Разложив кресла, я завалился, с наслаждением вытянув ноги. Ну как же это здорово! А что, рейс-то ведь удался! Когда ещё с таким комфортом полетаешь! На весь салон всего полтора десятка пассажиров – такой простор! Такая свобода!
3
Накануне корреспондент «Комсомолки» душетрепещуще повествовал о пережитом им ужасе при заходе на посадку в аэропорту Дамаска: город, погрузившийся во мрак, устремившиеся в небо трассеры, сполохи разрывов внизу, справа и слева под фюзеляжем и крыльями, и круто посадочная глиссада пикирующего бомбардировщика. До барражирующих аэростатов и режущих ночную темень прожекторов не дошло – видно, закончился вискарь.
В ожидании «фейерверка» прильнул к иллюминатору, но Дамаск притягивал весёлой россыпью огней, вскарабкавшихся справа на вздыбившуюся гряду и перемешавшихся с густо засеявших небо звёздами. Впрочем, освещался только центр столицы да новый район, а весь север, восток и юг слились с чернотой ночи. Там мятежники, там свет ночью не включают – опасаются авиации, хотя давно трубят, что у Асада нет ни «вертушек», ни самолётов.

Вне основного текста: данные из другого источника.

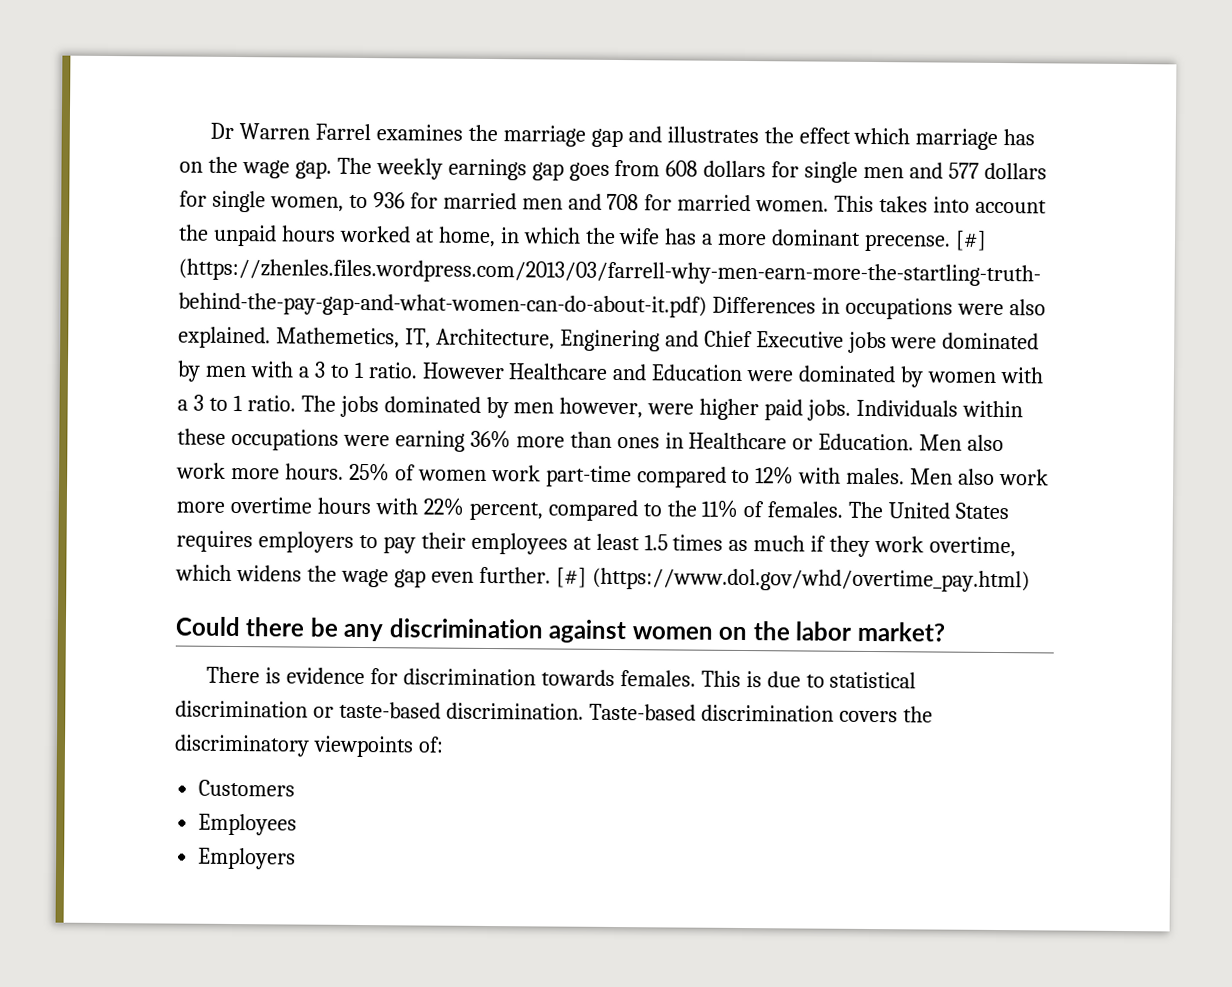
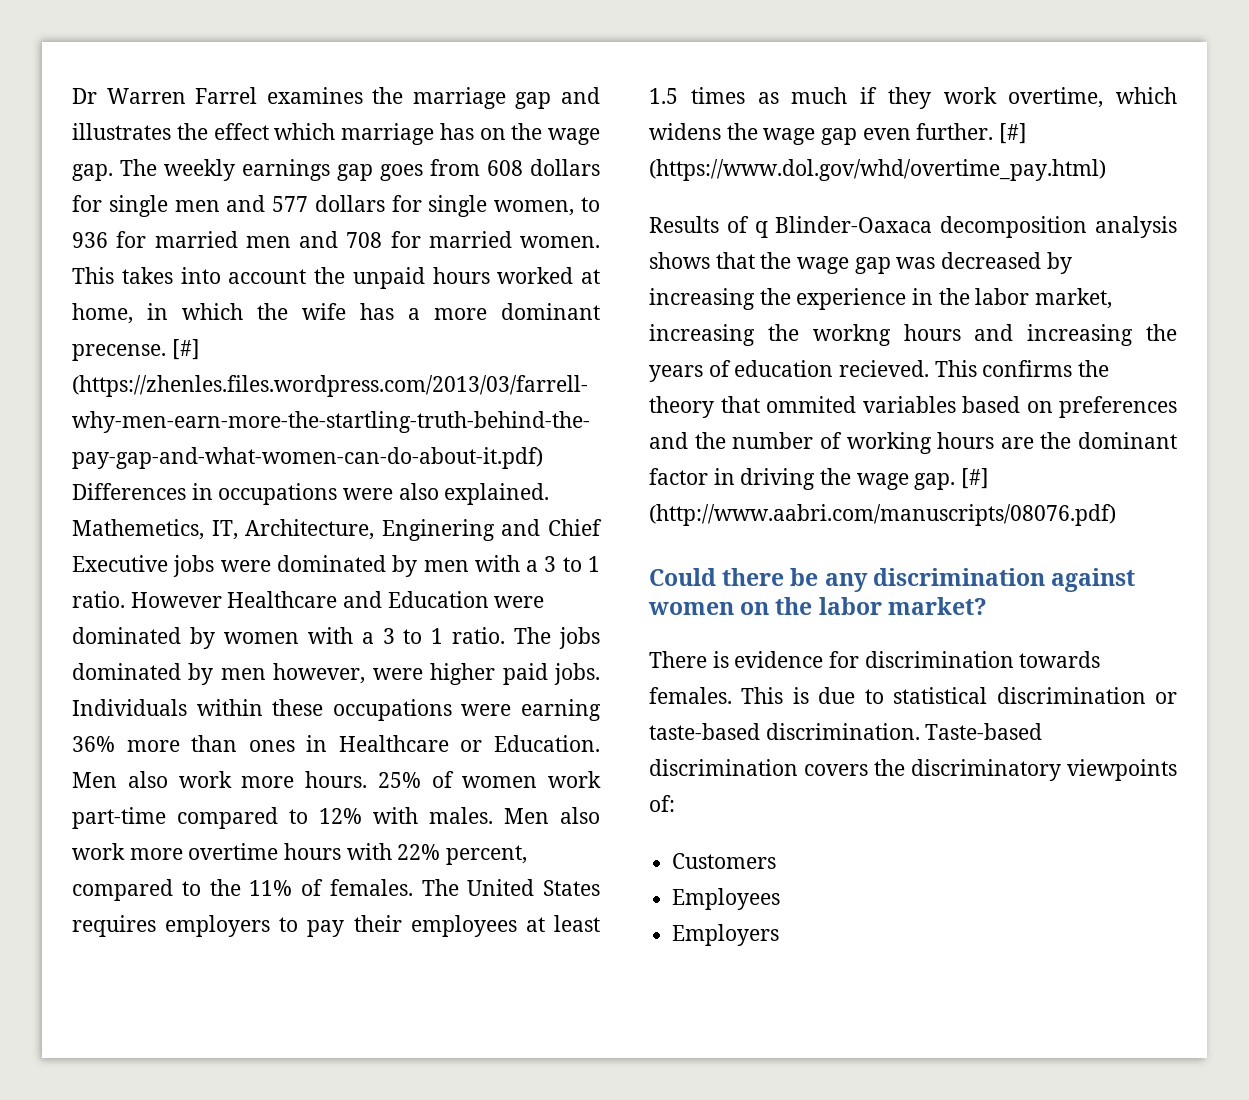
(1030, 580) none -> [649,216,1177,238] [649,252,1072,274] [649,288,1113,310] [649,324,1177,346] [649,360,1110,382] [649,396,1177,418] [649,432,1177,454] [649,468,990,490] [649,504,1116,526] // Results of q Blinder-Oaxaca decomposition analysis shows that the wage gap was decreased by increasing the experience in the labor market, increasing the workng hours and increasing the years of education recieved. This confirms the theory that ommited variables based on preferences and the number of working hours are the dominant factor in driving the wage gap. [#] (http://www.aabri.com/manuscripts/08076.pdf)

– Сон разума рождает чудовищ, – неожиданно прохрипел, зевая, Марат. – Это я про мусликов[7]. Боятся света, шайтаны, а раз боятся – значит, уважают. И нас тоже уважают и боятся, – веско подытожил он, раскрывая в сочной зевоте рот и отряхивая сон. Удивительно, но он проснулся точно по расписанию.
Самолёт клюнул носом и понесся к земле, так и не включив огни. Крутая глиссада с креном влево, и вот уже колёса плавно коснулись взлётки. Посадка из разряда фантастики – мягкая, неслышная, в одно касание. «Боинг» почти подкатил к стеклянным дверям аэровокзала, тут же неслышно подъехал трап и мы гуськом потянулись в здание.
Аэропорт был пуст. Девственно пуст. Вообще. Абсолютно. Лишь в конце зала маячило несколько штатских. «Хиджабки» сразу же прошли к ним и через мгновение растворились, крепыши сбились в стайку, но как-то слишком профессионально, спина к спине, будто заняли круговую оборону. Откуда-то вынырнул коротко стриженный шатен в гражданке, что-то коротко бросил им, и они всё так же плотно сбитой римской когортой последовали за ним.
В одно мгновение зал прилёта обезлюдел, и мы с Маратом осиротели. Опустив сумку на пол – три десятка кило аппаратуры и снаряжения буквально отрывали руки, я открыл было рот, чтобы поинтересоваться у этого полоумного профессора о своей дальнейшей судьбе, как всё разрешилось тотчас же само собой.
Из пропитанного едва уловимым сладковатым запахом воздуха материализовался невысокий сириец средних лет в цивильном, из тех, о ком говорят «крепко сбит и ладно скроен», молча забрал у Марата наши паспорта, показал рукой на высокую резную дверь и исчез. Мистика – то ли был, то ли нет, то ли наваждение. А как же паспорта?
– Авиаразведка, – небрежно, с видом знатока бросил Марат, распахивая дверь VIP-комнаты. – Самая мощная спецуха, ни одного случая предательства. Комендантский час до семи, так что пару часиков еще можно вздремнуть.